- [Front-end code edit data]:
%%
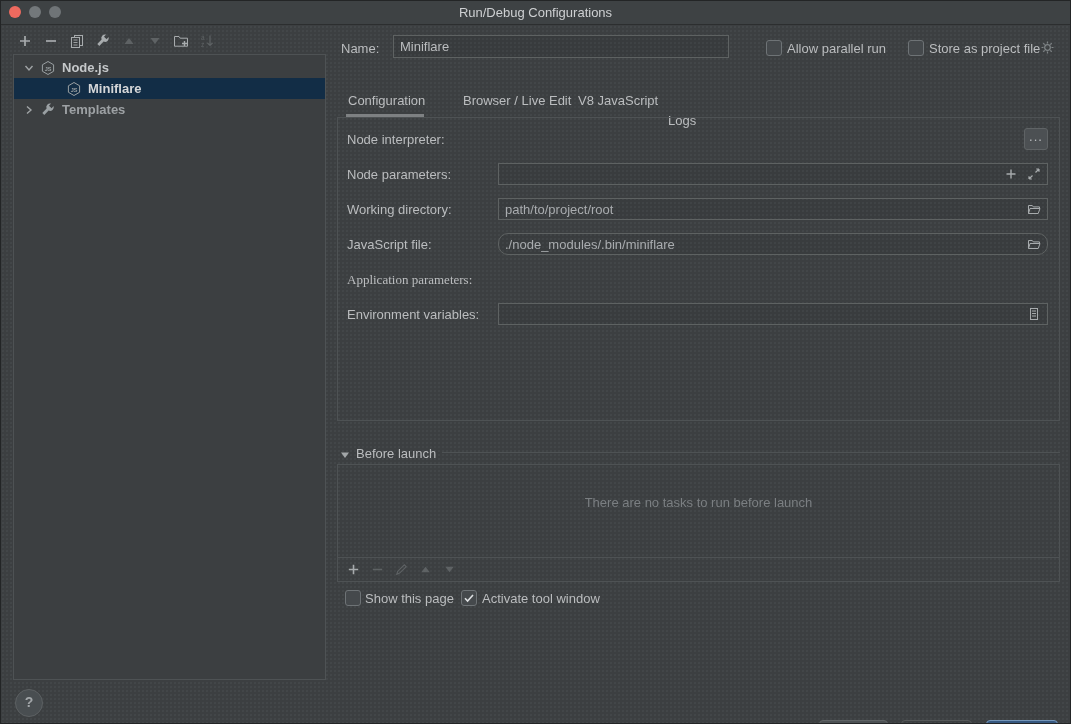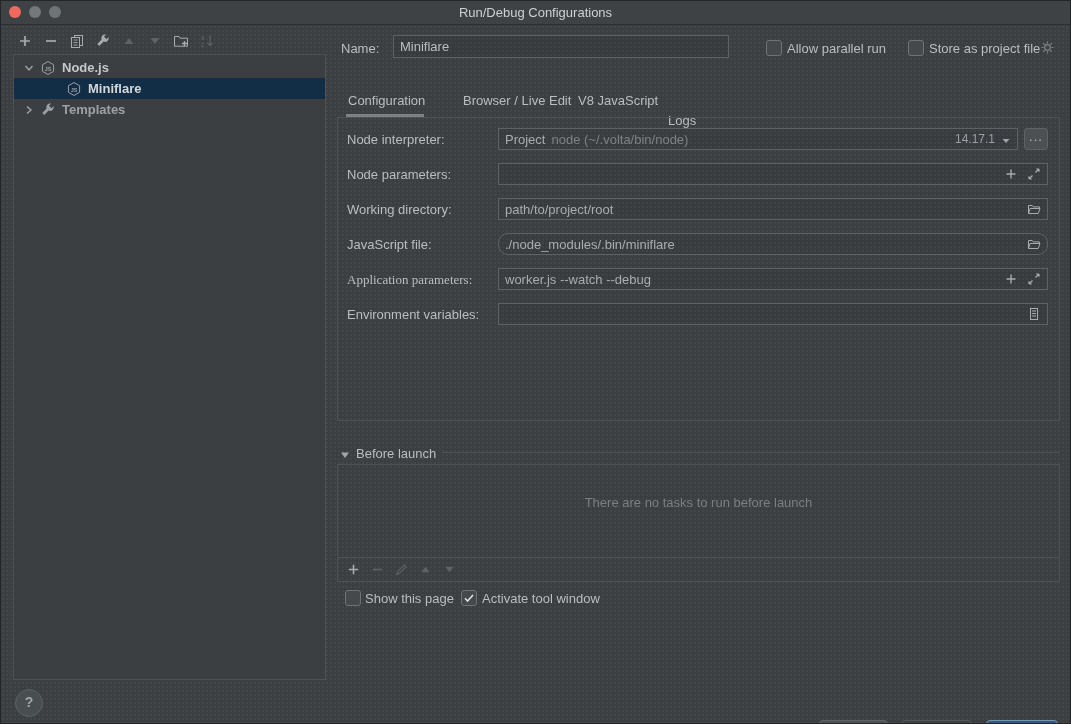--- a/index.html
+++ b/index.html
@@ -199,15 +199,6 @@
   <div class="cfg-panel"></div>
 
   <span class="flabel" style="top:131px;">Node interpreter:</span>
-  <div class="field" style="top:127px;width:520px;">
-    <span>Project</span>
-    <span class="dim">node (~/.volta/bin/node)</span>
-    <span class="spacer"></span>
-    <span class="ver">14.17.1</span>
-    <span class="combo-arrow"><svg viewBox="0 0 10 10">
-          <path d="M1.5 3l3.5 4 3.5-4z" fill="currentColor"></path>
-        </svg></span>
-  </div>
   <div class="browse-btn">...</div>
 
   <span class="flabel" style="top:166px;">Node parameters:</span>

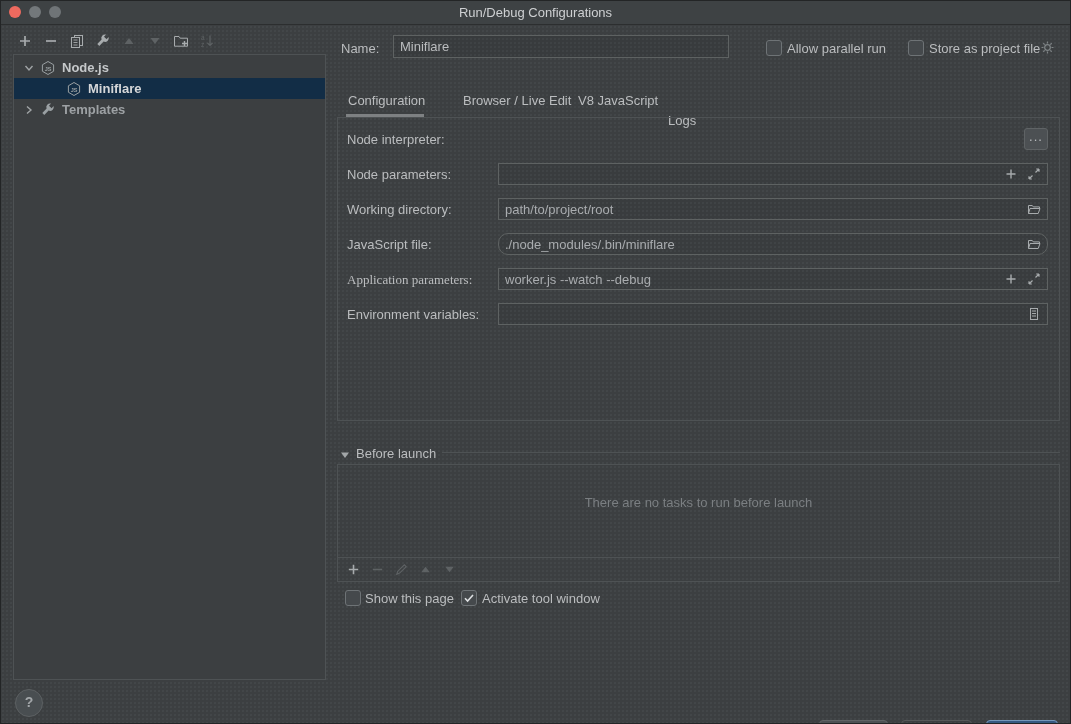--- a/index.html
+++ b/index.html
@@ -245,21 +245,6 @@
   </div>
 
   <span class="flabel" style="top:271px;font-family:Liberation Serif, serif;">Application parameters:</span>
-  <div class="field" style="top:267px;">
-    <span>worker.js --watch --debug</span>
-    <span class="ficons">
-      <span class="ic">
-          <svg viewBox="0 0 14 14">
-            <path d="M7 2.5v9M2.5 7h9" stroke="currentColor" stroke-width="1.4" fill="none"></path>
-          </svg>
-        </span>
-      <span class="ic">
-          <svg viewBox="0 0 14 14">
-            <path d="M8.5 5.5L12 2M12 2H9.2M12 2v2.8M5.5 8.5L2 12M2 12h2.8M2 12V9.2" stroke="currentColor" stroke-width="1.2" fill="none"></path>
-          </svg>
-        </span>
-    </span>
-  </div>
 
   <span class="flabel" style="top:306px;">Environment variables:</span>
   <div class="field" style="top:302px;">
%%
- [Directions]: When you repeat the lines above, keep them exact and leave out each image they contain.

- [Response area]:
--- a/index.html
+++ b/index.html
@@ -199,15 +199,6 @@
   <div class="cfg-panel"></div>
 
   <span class="flabel" style="top:131px;">Node interpreter:</span>
-  <div class="field" style="top:127px;width:520px;">
-    <span>Project</span>
-    <span class="dim">node (~/.volta/bin/node)</span>
-    <span class="spacer"></span>
-    <span class="ver">14.17.1</span>
-    <span class="combo-arrow"><svg viewBox="0 0 10 10">
-          <path d="M1.5 3l3.5 4 3.5-4z" fill="currentColor"></path>
-        </svg></span>
-  </div>
   <div class="browse-btn">...</div>
 
   <span class="flabel" style="top:166px;">Node parameters:</span>

--- a/index.html
+++ b/index.html
@@ -245,21 +245,6 @@
   </div>
 
   <span class="flabel" style="top:271px;font-family:Liberation Serif, serif;">Application parameters:</span>
-  <div class="field" style="top:267px;">
-    <span>worker.js --watch --debug</span>
-    <span class="ficons">
-      <span class="ic">
-          <svg viewBox="0 0 14 14">
-            <path d="M7 2.5v9M2.5 7h9" stroke="currentColor" stroke-width="1.4" fill="none"></path>
-          </svg>
-        </span>
-      <span class="ic">
-          <svg viewBox="0 0 14 14">
-            <path d="M8.5 5.5L12 2M12 2H9.2M12 2v2.8M5.5 8.5L2 12M2 12h2.8M2 12V9.2" stroke="currentColor" stroke-width="1.2" fill="none"></path>
-          </svg>
-        </span>
-    </span>
-  </div>
 
   <span class="flabel" style="top:306px;">Environment variables:</span>
   <div class="field" style="top:302px;">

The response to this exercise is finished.